A couple of days ago, runahead would not work with the dynarec. This required some modifications. Zach Cook has since managed to fix these issues, and now we can use runahead just fine.

How to use it

First, make sure that you set Hardware Renderer to ‘Software’. Unless you are using a very high end CPU from the last two years, we recommend you leave Internal GPU Resolution at 1x. Combining the dynarec with runahead is a very CPU intensive task. You need all the headroom you can get.

To tinker with runahead settings, go to Quick Menu -> Latency.

Enable ‘Run-Ahead To Reduce Latency’, and set ‘Number of Frames To Run Ahead’ to a value of your choosing. For runahead to run as intended, this value shold match the amount of lag frames of the game.

NOTE: ‘Runahead Use Second Instance’ can give a big performance improvement. Consider always enabling it unless you have reason not to (for instance, some game related issue requires you disable it for whatever reason)
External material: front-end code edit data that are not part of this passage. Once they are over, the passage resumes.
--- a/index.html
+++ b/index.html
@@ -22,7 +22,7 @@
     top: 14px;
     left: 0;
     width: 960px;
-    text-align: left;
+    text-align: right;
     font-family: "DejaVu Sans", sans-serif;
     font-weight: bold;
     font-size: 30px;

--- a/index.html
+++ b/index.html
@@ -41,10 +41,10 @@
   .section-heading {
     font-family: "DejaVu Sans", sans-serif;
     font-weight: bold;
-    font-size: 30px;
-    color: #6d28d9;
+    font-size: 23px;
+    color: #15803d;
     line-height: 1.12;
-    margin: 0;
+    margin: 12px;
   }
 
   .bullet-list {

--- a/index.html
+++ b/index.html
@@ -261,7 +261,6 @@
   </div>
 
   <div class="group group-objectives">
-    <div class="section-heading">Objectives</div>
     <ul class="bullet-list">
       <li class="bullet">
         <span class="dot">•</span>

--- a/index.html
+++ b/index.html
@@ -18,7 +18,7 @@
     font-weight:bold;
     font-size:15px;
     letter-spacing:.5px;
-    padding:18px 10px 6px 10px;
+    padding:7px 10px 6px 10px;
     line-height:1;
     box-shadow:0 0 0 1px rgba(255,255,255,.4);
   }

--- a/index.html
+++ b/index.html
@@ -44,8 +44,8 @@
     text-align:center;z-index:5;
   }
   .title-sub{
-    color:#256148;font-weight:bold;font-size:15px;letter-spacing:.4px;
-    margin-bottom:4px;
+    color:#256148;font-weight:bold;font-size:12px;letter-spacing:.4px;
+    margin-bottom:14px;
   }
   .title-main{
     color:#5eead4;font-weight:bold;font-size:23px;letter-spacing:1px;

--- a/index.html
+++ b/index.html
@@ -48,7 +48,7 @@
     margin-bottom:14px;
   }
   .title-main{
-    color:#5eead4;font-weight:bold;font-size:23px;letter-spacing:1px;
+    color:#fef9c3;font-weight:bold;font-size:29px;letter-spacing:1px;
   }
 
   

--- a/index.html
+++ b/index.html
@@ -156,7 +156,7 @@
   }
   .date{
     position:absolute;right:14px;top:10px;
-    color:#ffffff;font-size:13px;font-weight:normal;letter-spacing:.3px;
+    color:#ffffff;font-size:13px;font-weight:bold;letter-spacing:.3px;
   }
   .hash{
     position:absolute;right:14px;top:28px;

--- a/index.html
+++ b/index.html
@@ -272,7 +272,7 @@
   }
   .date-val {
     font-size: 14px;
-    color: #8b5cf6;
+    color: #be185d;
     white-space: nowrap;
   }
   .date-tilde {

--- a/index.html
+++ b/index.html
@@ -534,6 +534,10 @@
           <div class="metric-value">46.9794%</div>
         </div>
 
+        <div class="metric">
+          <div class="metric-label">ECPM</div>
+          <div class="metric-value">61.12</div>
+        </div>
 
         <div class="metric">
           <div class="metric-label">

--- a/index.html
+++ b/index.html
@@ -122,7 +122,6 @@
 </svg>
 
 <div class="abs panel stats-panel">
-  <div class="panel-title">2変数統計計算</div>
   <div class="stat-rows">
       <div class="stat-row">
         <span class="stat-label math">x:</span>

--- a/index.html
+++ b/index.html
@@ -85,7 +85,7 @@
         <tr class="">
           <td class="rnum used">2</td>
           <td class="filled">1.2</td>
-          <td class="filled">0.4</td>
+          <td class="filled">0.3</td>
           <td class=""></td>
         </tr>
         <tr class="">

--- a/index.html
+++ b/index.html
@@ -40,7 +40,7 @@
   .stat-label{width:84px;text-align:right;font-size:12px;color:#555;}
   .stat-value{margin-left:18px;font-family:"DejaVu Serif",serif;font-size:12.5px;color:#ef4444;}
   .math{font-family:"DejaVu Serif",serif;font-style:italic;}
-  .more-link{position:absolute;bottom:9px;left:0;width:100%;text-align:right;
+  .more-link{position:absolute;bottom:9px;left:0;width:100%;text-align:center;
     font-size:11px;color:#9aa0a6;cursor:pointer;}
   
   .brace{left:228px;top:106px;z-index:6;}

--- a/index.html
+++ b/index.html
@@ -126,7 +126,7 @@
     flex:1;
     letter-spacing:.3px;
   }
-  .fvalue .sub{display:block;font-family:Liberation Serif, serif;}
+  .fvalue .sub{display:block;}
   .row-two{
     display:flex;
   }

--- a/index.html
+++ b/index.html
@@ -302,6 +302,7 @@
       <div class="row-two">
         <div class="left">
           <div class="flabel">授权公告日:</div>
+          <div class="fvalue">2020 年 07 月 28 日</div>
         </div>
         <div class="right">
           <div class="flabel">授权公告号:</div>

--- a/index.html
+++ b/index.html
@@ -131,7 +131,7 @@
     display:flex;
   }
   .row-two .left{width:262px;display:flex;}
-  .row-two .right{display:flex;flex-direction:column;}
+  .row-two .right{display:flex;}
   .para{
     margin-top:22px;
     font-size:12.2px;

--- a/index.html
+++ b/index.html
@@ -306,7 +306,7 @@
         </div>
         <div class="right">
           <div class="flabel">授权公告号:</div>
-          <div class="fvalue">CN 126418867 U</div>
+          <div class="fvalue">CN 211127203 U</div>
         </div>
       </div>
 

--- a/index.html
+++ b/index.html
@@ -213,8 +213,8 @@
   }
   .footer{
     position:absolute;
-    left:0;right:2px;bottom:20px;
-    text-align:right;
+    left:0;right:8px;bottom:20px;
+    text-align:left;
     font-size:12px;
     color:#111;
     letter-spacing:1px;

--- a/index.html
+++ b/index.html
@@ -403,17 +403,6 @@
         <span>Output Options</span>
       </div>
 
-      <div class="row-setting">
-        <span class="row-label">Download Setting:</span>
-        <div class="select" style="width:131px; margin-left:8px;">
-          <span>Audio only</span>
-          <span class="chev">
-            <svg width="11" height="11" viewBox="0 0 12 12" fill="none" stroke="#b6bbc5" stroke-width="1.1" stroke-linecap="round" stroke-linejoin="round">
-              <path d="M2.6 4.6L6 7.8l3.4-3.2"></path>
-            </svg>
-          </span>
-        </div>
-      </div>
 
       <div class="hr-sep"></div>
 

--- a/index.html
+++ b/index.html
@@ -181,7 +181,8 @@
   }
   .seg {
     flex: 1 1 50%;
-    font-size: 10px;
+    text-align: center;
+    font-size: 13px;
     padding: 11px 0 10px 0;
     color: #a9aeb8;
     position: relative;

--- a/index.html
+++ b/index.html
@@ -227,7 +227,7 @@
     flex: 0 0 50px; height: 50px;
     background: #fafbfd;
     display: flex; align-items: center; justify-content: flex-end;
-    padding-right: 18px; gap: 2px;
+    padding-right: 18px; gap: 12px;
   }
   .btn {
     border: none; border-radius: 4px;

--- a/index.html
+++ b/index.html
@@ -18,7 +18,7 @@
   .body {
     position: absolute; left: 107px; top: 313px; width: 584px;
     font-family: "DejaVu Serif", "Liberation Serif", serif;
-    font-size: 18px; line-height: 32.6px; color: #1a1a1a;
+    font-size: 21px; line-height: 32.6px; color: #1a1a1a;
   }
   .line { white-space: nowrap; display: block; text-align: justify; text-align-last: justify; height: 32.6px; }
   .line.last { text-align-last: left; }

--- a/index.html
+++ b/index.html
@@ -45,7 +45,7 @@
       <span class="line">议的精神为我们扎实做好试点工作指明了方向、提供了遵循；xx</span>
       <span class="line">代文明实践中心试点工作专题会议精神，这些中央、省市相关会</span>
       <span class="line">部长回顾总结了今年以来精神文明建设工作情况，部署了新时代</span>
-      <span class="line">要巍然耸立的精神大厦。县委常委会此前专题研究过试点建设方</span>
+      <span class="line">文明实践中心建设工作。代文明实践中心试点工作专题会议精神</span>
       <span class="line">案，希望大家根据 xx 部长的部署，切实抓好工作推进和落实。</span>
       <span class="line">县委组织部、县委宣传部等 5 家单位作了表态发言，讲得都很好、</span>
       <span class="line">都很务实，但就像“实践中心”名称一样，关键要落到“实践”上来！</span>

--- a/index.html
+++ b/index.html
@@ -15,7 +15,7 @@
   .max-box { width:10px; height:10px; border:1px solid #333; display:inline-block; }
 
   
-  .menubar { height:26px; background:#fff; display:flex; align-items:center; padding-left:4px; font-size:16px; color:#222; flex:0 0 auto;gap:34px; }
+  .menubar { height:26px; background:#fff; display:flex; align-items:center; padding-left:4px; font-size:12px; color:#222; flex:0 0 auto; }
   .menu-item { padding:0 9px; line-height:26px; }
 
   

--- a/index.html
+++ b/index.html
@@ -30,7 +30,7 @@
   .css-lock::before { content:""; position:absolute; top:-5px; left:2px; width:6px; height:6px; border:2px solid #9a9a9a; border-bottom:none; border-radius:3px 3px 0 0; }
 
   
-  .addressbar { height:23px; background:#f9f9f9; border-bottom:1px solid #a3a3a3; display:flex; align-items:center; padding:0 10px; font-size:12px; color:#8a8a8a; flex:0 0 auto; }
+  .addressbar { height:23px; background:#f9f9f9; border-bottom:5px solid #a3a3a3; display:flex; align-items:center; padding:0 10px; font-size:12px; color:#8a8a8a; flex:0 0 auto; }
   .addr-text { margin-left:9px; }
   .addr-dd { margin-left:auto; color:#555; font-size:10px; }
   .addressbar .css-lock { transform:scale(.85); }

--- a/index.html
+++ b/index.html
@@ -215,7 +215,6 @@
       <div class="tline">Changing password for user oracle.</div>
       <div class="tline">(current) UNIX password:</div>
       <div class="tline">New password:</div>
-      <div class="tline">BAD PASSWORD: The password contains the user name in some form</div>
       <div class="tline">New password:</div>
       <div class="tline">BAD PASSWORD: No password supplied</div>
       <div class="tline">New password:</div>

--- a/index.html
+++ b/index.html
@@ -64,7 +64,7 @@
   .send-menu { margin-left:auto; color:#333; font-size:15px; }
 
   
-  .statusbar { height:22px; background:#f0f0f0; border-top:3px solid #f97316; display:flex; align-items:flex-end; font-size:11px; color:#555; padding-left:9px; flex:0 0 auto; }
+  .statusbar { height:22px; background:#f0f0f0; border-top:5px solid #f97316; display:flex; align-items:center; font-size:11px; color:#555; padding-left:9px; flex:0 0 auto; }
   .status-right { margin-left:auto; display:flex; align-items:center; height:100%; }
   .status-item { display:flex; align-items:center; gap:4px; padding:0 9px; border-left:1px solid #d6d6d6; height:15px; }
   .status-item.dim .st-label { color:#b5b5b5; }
Alpha Switch version available

m4xw has done a quick port of Beetle PSX with the dynarec to the Switch port. He has already uploaded a build that you can try – you’ll have to pass the time with this core until we start deploying this on the buildbot properly.

To use this, extract the contents of this archive into /retroarch/cores/ (assuming RetroArch is already installed).

Performance has dramatically improved over interpreter before – just as an indication, Pepsi Man reportedly runs at fullspeed at 2x software rendering. But be sure to put this build through its paces yourself!